2. Care needs to be decentralised. The most common problem in the structural extinction problem is that the institution which has been responsible for creating the lived problem is also given the responsibility of solving it. The responsibility of fairness, ironically, is put upon the oppressor. The institution cannot be made responsible for the change process. It is the object undergoing change process. Decentralisation of care needs a formulation of people who are given the authority and the remit of holding the institution accountable and recalibrating it without the fear of offending those who feel their power sliding in this process.

3. Weaponisation of care is so insidious because it immediately takes attention into the future. Weapnisation of care is about presenting care as an aspirational and futuristic ambition. It justifies the historical imbalances and the inequities of the present towards a long drawn future plan, thus taking away the urgency of care for those who are suffering from the extinction impulse here and now. Thus, every future plan requires a historical base-line: A base line of discomfort that forces us to acknowledge the current compositions, imbalances, and naturalized violences that our institutions continue to hold on to, putting change as a future commodity rather than an urgent present action.

None of this is easy. All of this is fallible. The most ambitious leaders will continue to struggle at actually operationalising these. These are principles that do not lend themselves with fluency to the modes of administration and forms of governance that our arts and cultural organisations have taken for granted. However, recognising these as utopian ideals on which we will fail, gives us the freedom and the agency to do more, do better, and recognise that when we have to choose between care of the institution and care of people, people will always have to come first.

This essay is taken from the volume Theater and Power – Observations on Transition  (Theater und Macht – Beobachtungen am Übergang).

Published by the Heinrich-Böll-Stiftung and nachtkritik.de in collaboration with Weltuebergang.net under the editorial direction of Sophie Diesselhorst, Christiane Hütter, Elena Philipp und Christian Römer. Berlin 2021. 

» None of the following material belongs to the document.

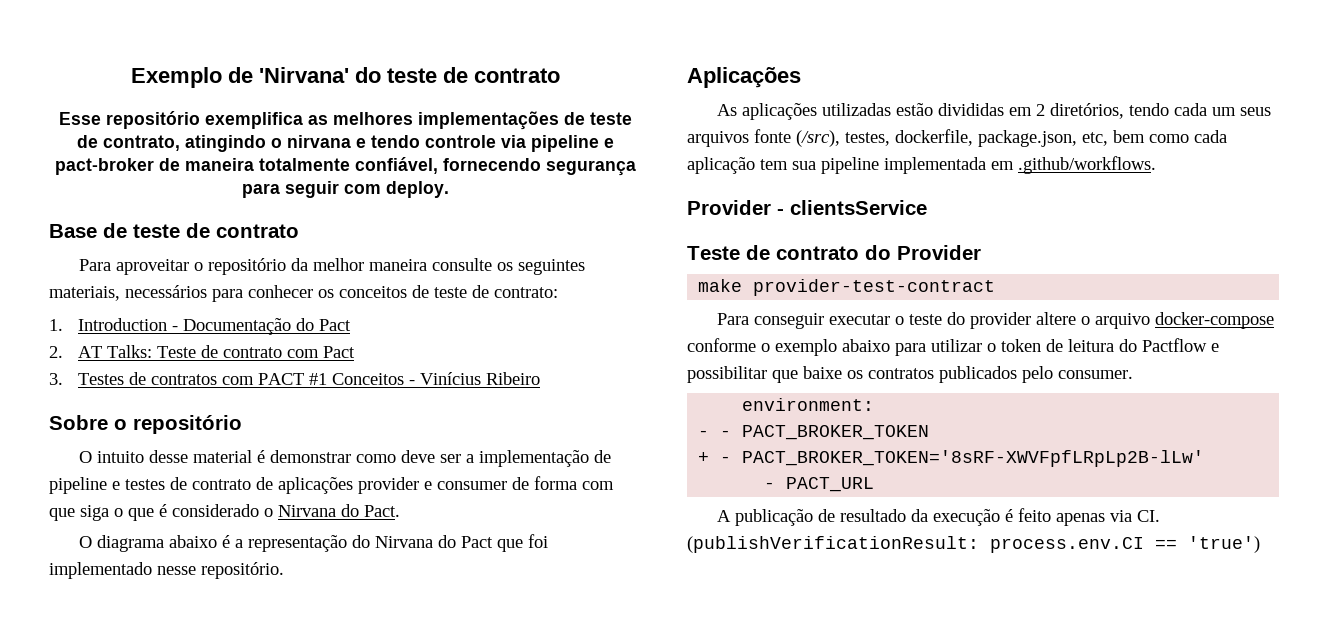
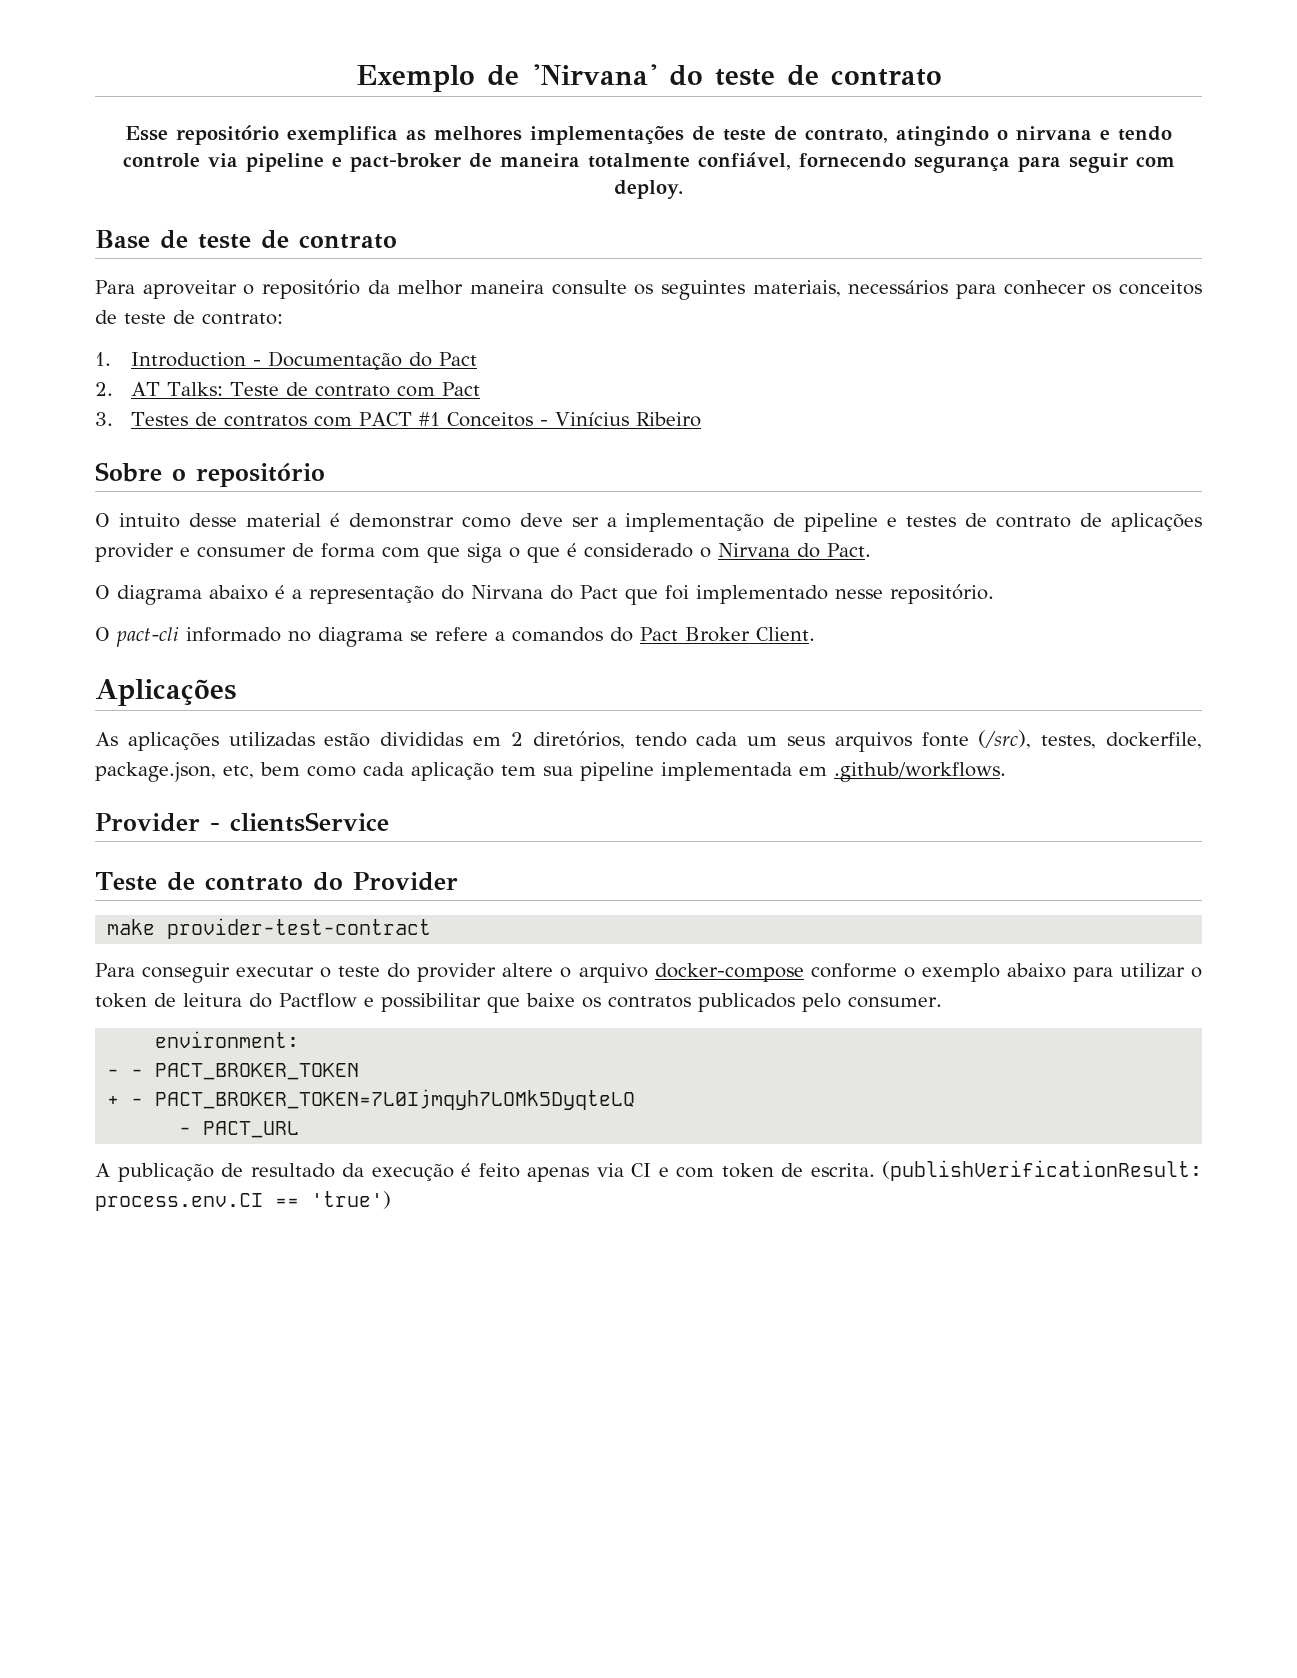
+ O pact-cli informado no diagrama se refere a comandos do Pact Broker Client.
- + - PACT_BROKER_TOKEN='8sRF-XWVFpfLRpLp2B-lLw'
+ + - PACT_BROKER_TOKEN=7L0Ijmqyh7LOMk5DyqteLQ
- A publicação de resultado da execução é feito apenas via CI. (publishVerificationResult: process.env.CI == 'true')
+ A publicação de resultado da execução é feito apenas via CI e com token de escrita. (publishVerificationResult: process.env.CI == 'true')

The volume can be ordered and downloaded as pdf here (in German)

 


Polyvocality is an approach in ethnography and anthropology which talks about the need to focus on power and diverse ways of knowing in order to create a constantly shifting narrative practice that refuses easy resolutions and answers. Isabel Crabtree-Condor (2020) describes it poignantly as a way of questioning ‘social, public, or dominant narratives that help to legitimize existing power relationships, propping them up or making them seem natural’.

2 Sara Ahmed, in her scathing structural critique of academic institutions warns us that ‘diversity work’ in universities is ‘image work’, and needs to be questioned beyond the people employed to perform this work so that the institution doesn’t have to change. Ahmed, Sara (2012). On Being Included: Racism and Diversity in Institutional Life. Durham: Duke University Press.

3  Diana Ali (2017) provides a powerful argument against the ‘safe spaces’ which are often presented as shying away from uncomfortable conversations or presence in the name of care. She instead proposes ‘brave spaces’ as safe spaces that allow for dissent and discord but find safe and protective conditions to resolve these differences. Ali, Diana (2017). “Safe Spaces and Brave Spaces: Historical Context and Recommendations for Student Affairs Professionals”, NASPA Policy and Practice Series.

4 Care is fashionably trending right now. However, I draw from my own feminist practice and learning, and my academic work to give a very straight forward understanding of care. Care, for me, is about investing the resources that are important for our own sustenance and investing them into the well-being of those who need it, without any transactional expectation. Care-work, then, is not just about the financial and political industries of care-making but about the unaccounted labour and invisible depletion of resources that go into creating care conditions for those who are underserved or threatened.